(Before-and-after page screenshots)
------------------------------------------------

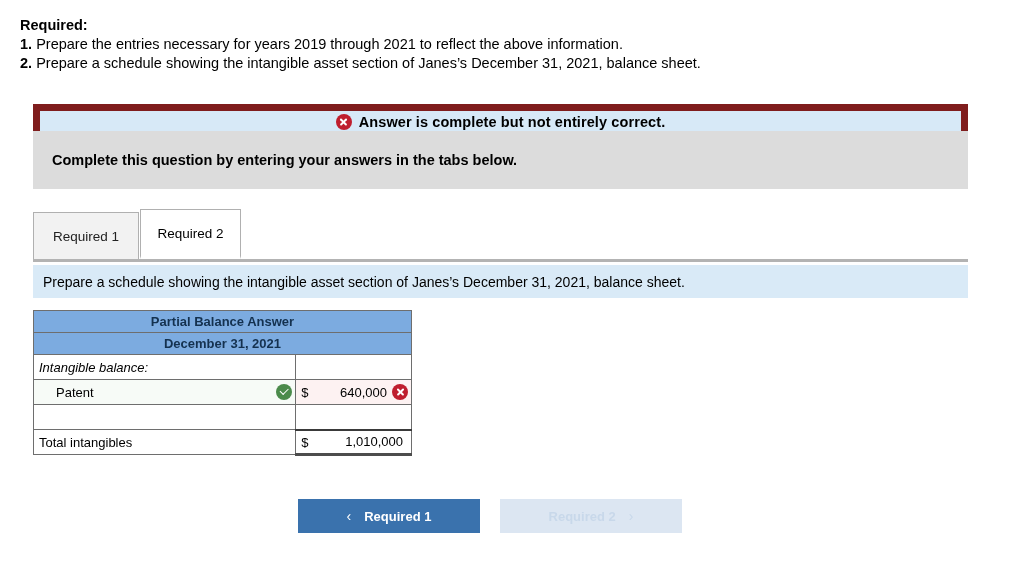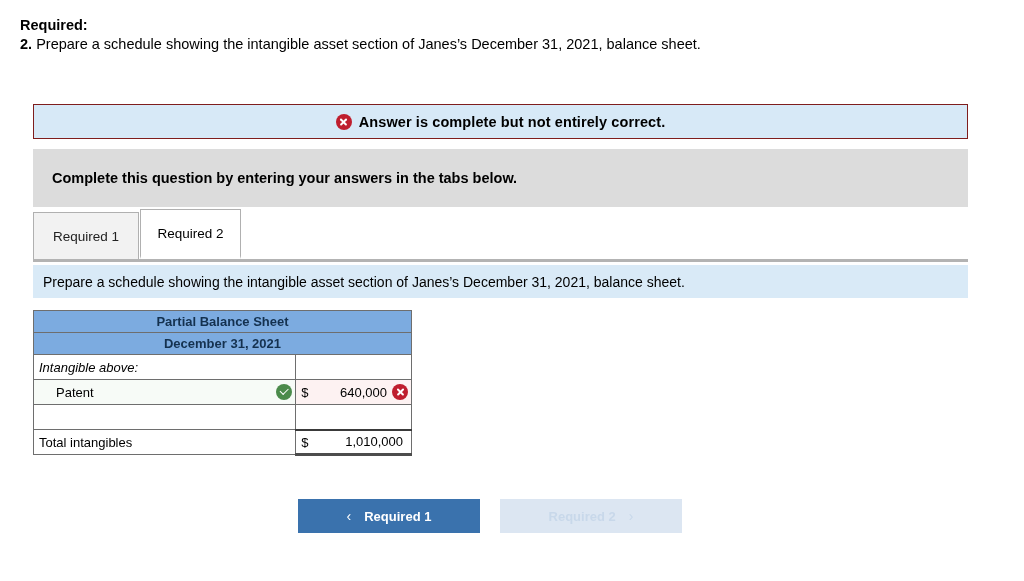"1. Prepare the entries necessary" div.item { html: none -> <div> <span>1.</span> <span>Prepare the entries necessary for years 2019 through 2021 to reflect the above information.</span> </div> }
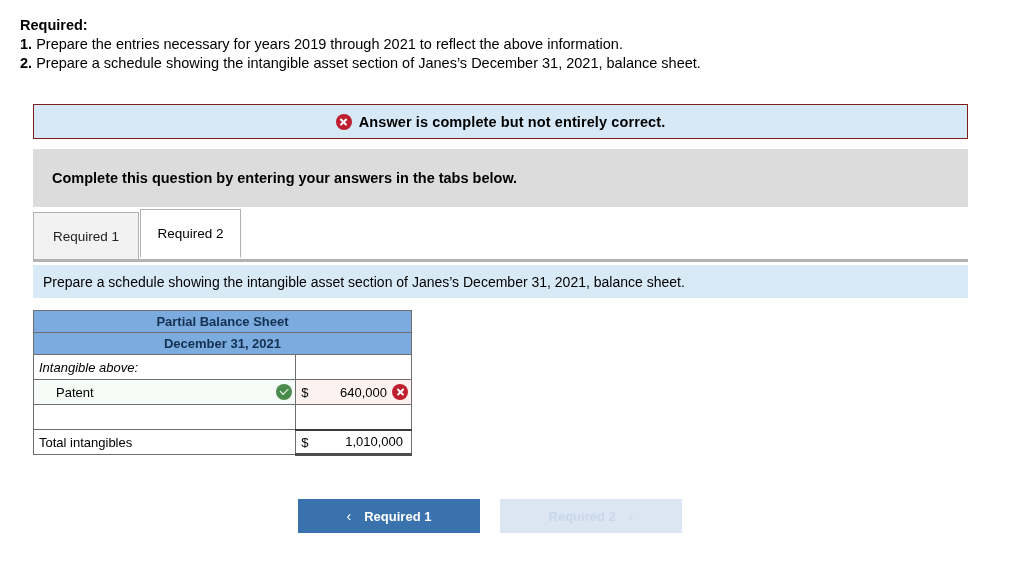"Answer is complete but not" .alert-banner { border: 1px solid #7f1d1d -> 7px solid #7f1d1d }
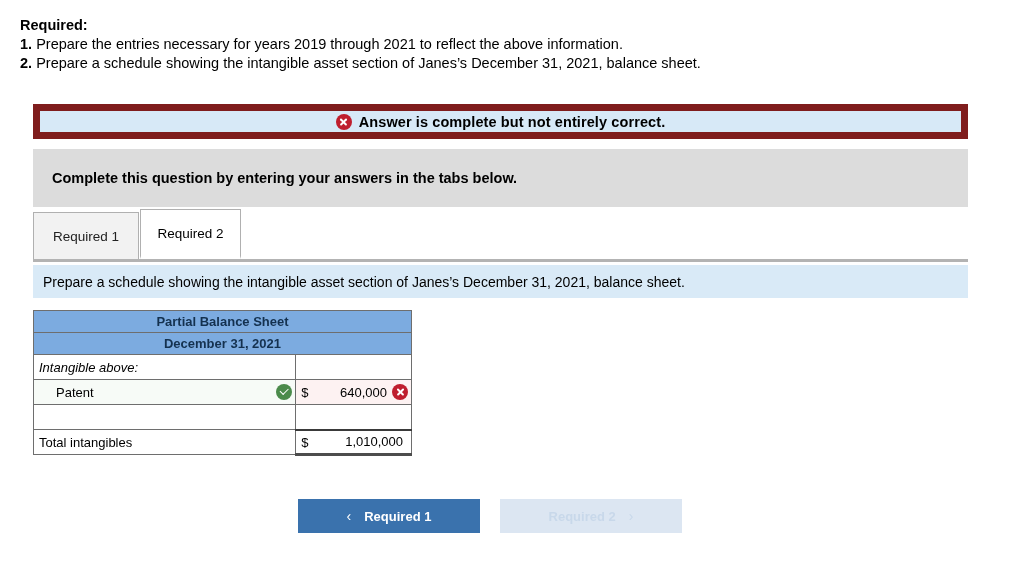"Complete this question by entering" .gray-band { top: 149px -> 131px }
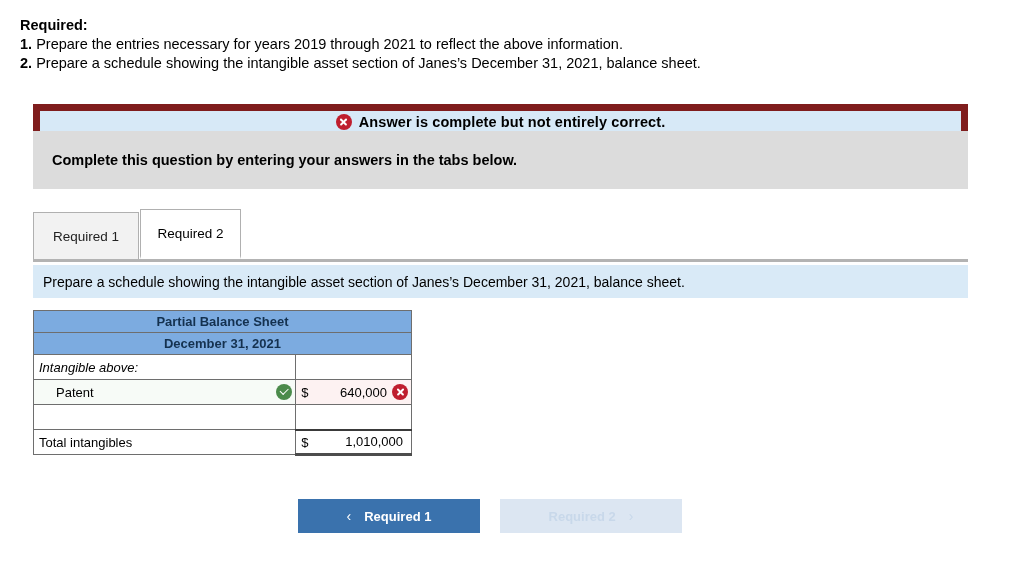"Partial Balance Sheet" td.hdr { text: Sheet -> Answer }
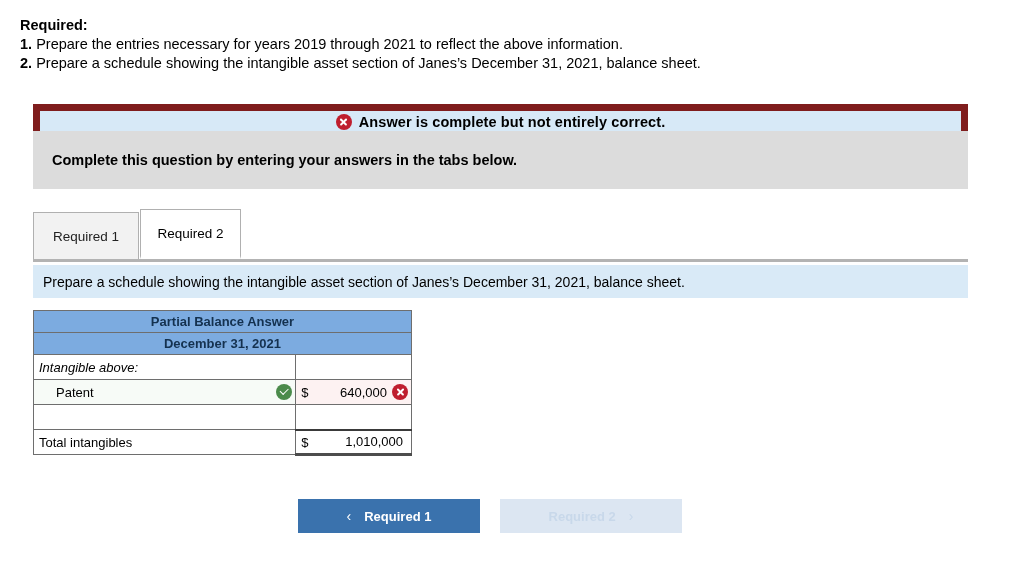"Intangible above:" td.col-label { text: above -> balance }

------------------------------------------------

__What to work on__
Leave the pictures out, and retype exactly the lines from the one containing "this question by" through the last line of the entries above, both included.

__Problem solution__
"Complete this question by entering" .gray-band { top: 149px -> 131px }
"Partial Balance Sheet" td.hdr { text: Sheet -> Answer }
"Intangible above:" td.col-label { text: above -> balance }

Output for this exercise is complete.